Da qualche giorno, l’Agenzia delle Entrate ed Exor hanno finalmente trovato un accordo in merito alla complessa contestazione in materia fiscale, con particolare riferimento al rispetto della Exit Tax. La contestazione riguarda la società di diritto italiano, holding della famiglia Agnelli, la quale nel dicembre del 2016 si era fusa con la sua controllata olandese Exor Holding N.V. dando origine all’odierna Exor che ha sede in Olanda. Nel dettaglio Exor pagherà 746 milioni di euro, di cui 104 a titolo di interessi, 203 milioni di interessi dalla Giovanni Agnelli BV, per un totale di 949 milioni.
La somma di 949 milioni di euro che verserà Exor fa sì che si tratti del secondo accertamento con adesioni più grade in Italia. Il primato appartiene a Kering, la quale versò 1,2 miliardi nel 2019. La contestazione nei confronti di Exor è partita quando nel 2016, dopo la fusione, venne scelto di applicare il regime di participation exemption (cosiddetta “Pex”) di cui all’Art. 87 del Testo Unico delle imposte sui redditi. In base a questo regime, le plusvalenze sul valore di tali partecipazioni erano state esentate e dunque escluse dal reddito imponibile ai fini della determinazione della Exit Tax nella misura del 95% del loro ammontare.
Qualche mese fa, precisamente nel maggio del 2021 l’Agenzia delle Entrate ha etichettato la “Pex” come inapplicabile nei casi in cui una holding trasferisca la sua residenza fiscale all’estero senza mantenere una stabile organizzazione in Italia. È così sorta una complessa questione interpretativa riguardante l’applicazione della normativa “Pex” sull’operazione del 2016 per effetto del Principio di diritto pubblicato nel 2021. A tal proposito, Exor ha esternato le sue impressioni a riguardo con una nota nella quale si legge: “Exor resta convinta di aver operato secondo le regole. Tuttavia, al fine di evitare tempi e costi di un rilevante contenzioso fiscale, la società ha deciso di sottoscrivere un accordo transattivo con l’Agenzia delle Entrate, che comporta il pagamento di 746 milioni di euro, di cui 104 per interessi. La sottoscrizione dell’accordo non comporta né può essere interpretata come un’accettazione – né tantomeno una condivisione, neppure parziale – delle tesi sostenute a posteriori dall’Agenzia delle Entrate”.

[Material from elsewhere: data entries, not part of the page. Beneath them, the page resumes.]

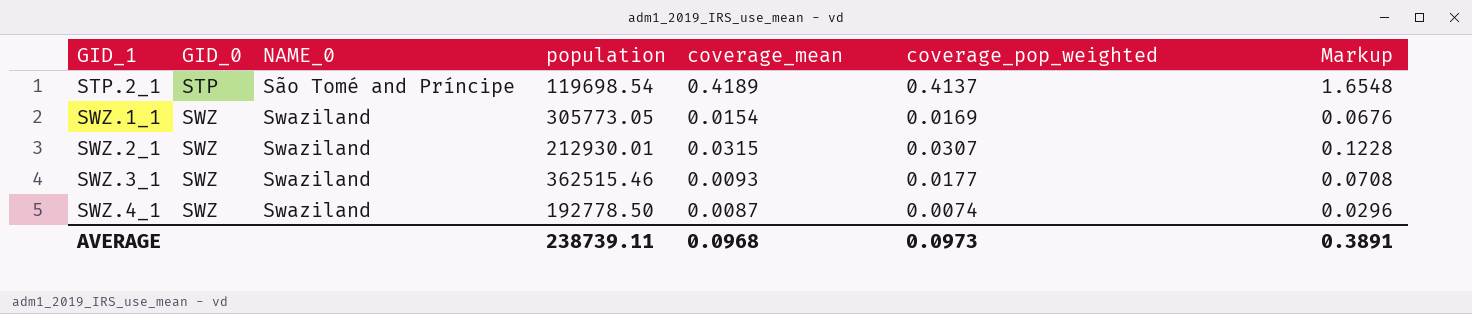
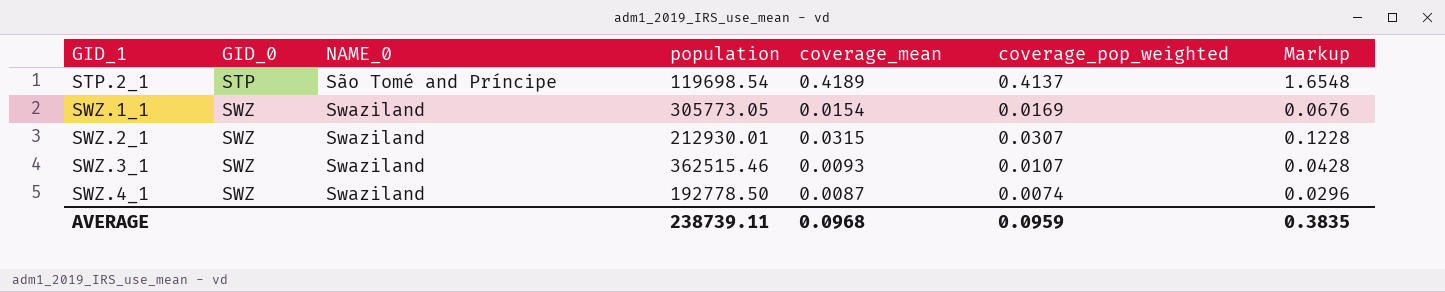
SWZ.3_1 | coverage_pop_weighted: 0.0177 -> 0.0107
SWZ.3_1 | Markup: 0.0708 -> 0.0428
AVERAGE | coverage_pop_weighted: 0.0973 -> 0.0959
AVERAGE | Markup: 0.3891 -> 0.3835

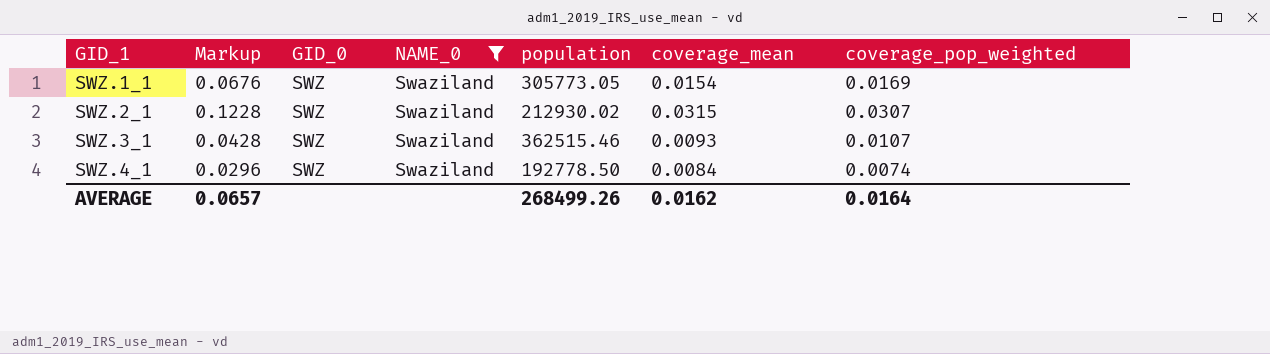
filter: none -> NAME_0 = Swaziland
column Markup | position: 7 -> 2
SWZ.2_1 | population: 212930.01 -> 212930.02
SWZ.4_1 | coverage_mean: 0.0087 -> 0.0084
AVERAGE | Markup: 0.3835 -> 0.0657
AVERAGE | population: 238739.11 -> 268499.26
AVERAGE | coverage_mean: 0.0968 -> 0.0162
AVERAGE | coverage_pop_weighted: 0.0959 -> 0.0164

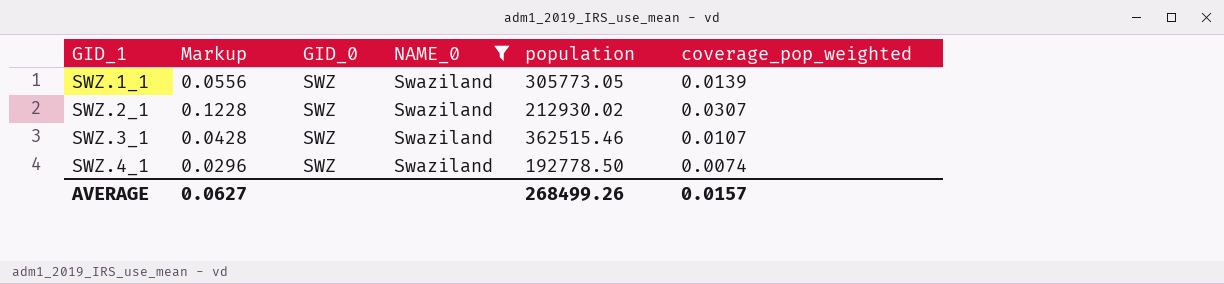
column coverage_mean | position: 6 -> none
SWZ.1_1 | Markup: 0.0676 -> 0.0556
SWZ.1_1 | coverage_pop_weighted: 0.0169 -> 0.0139
AVERAGE | Markup: 0.0657 -> 0.0627
AVERAGE | coverage_pop_weighted: 0.0164 -> 0.0157

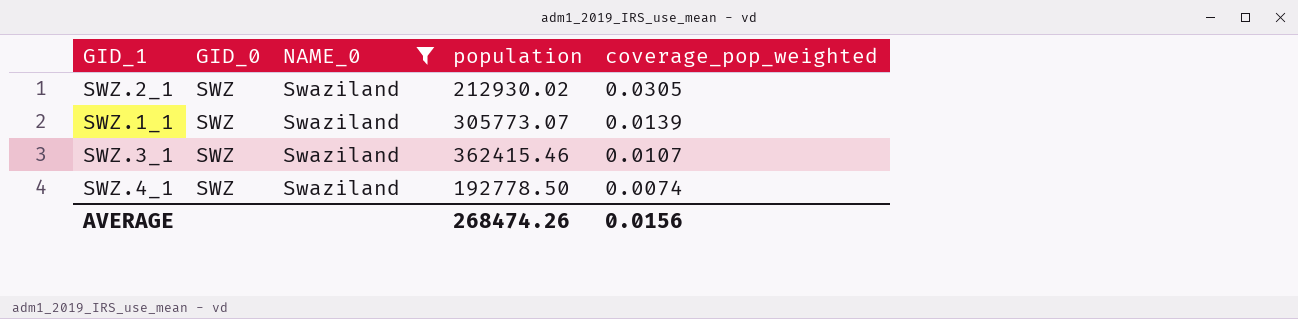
row order: GID_1 ascending -> coverage_pop_weighted descending
column Markup | formula: [coverage_pop_weighted] * 4 -> none
SWZ.2_1 | coverage_pop_weighted: 0.0307 -> 0.0305
SWZ.1_1 | population: 305773.05 -> 305773.07
SWZ.3_1 | population: 362515.46 -> 362415.46
AVERAGE | population: 268499.26 -> 268474.26
AVERAGE | coverage_pop_weighted: 0.0157 -> 0.0156

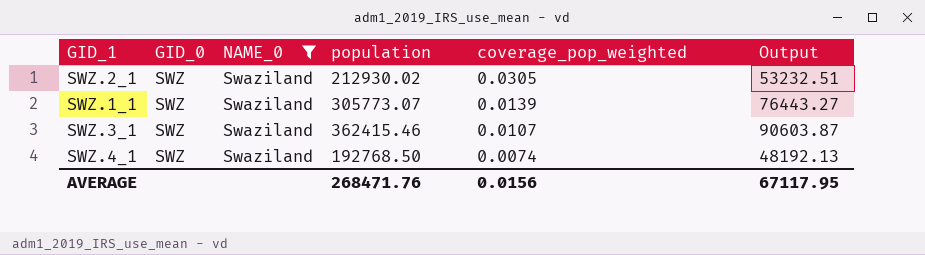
column Output | formula: none -> [population] * 0.25
SWZ.4_1 | population: 192778.50 -> 192768.50
AVERAGE | population: 268474.26 -> 268471.76

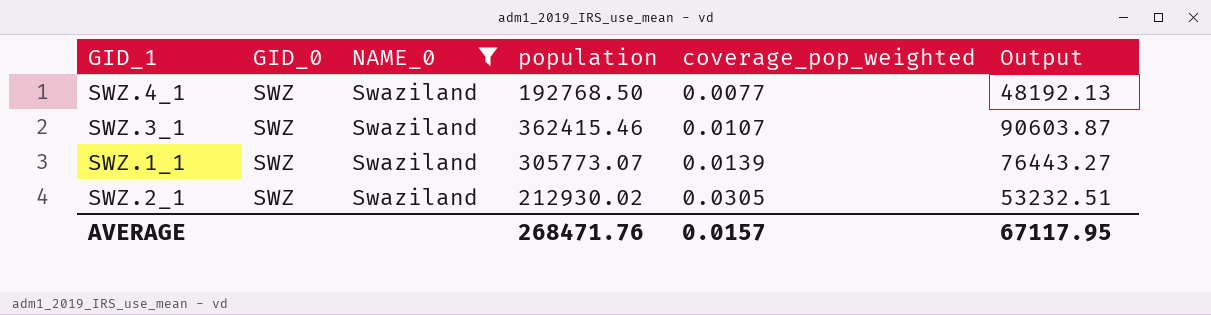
row order: coverage_pop_weighted descending -> coverage_pop_weighted ascending
SWZ.4_1 | coverage_pop_weighted: 0.0074 -> 0.0077
AVERAGE | coverage_pop_weighted: 0.0156 -> 0.0157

Tutto prese il via nel lontanissimo 1927, quando l’avvocato Agnelli diede vita all’Ifi (Istituto Finanziario Industriale), una holding che assommava tutte le partecipazioni di Gianni Agnelli in Fiat, Juventus ed altri tipi di settori. La società acquistò nel 1947 l’Istituto Commerciale Laniero Italiano e, dopo aver ceduto la Banca Subalpina, si trasformò in Ifil (Istituto Finanziario Italiano Laniero). Nel 2003 Umberto Agnelli la trasformò in Ifil Investments, a cui furono trasferite le partecipazioni dell’Ifi, tranne quella della società francese Exor Group comprata nel 1991. Un quinquennio dopo, Ifi ed Ifil si fusero e la nuova società divenne Exor S.p.A. A monte di Exor oggi c’è John Elkann grazie alla Giovanni Agnelli Bv, con il 53% delle quote.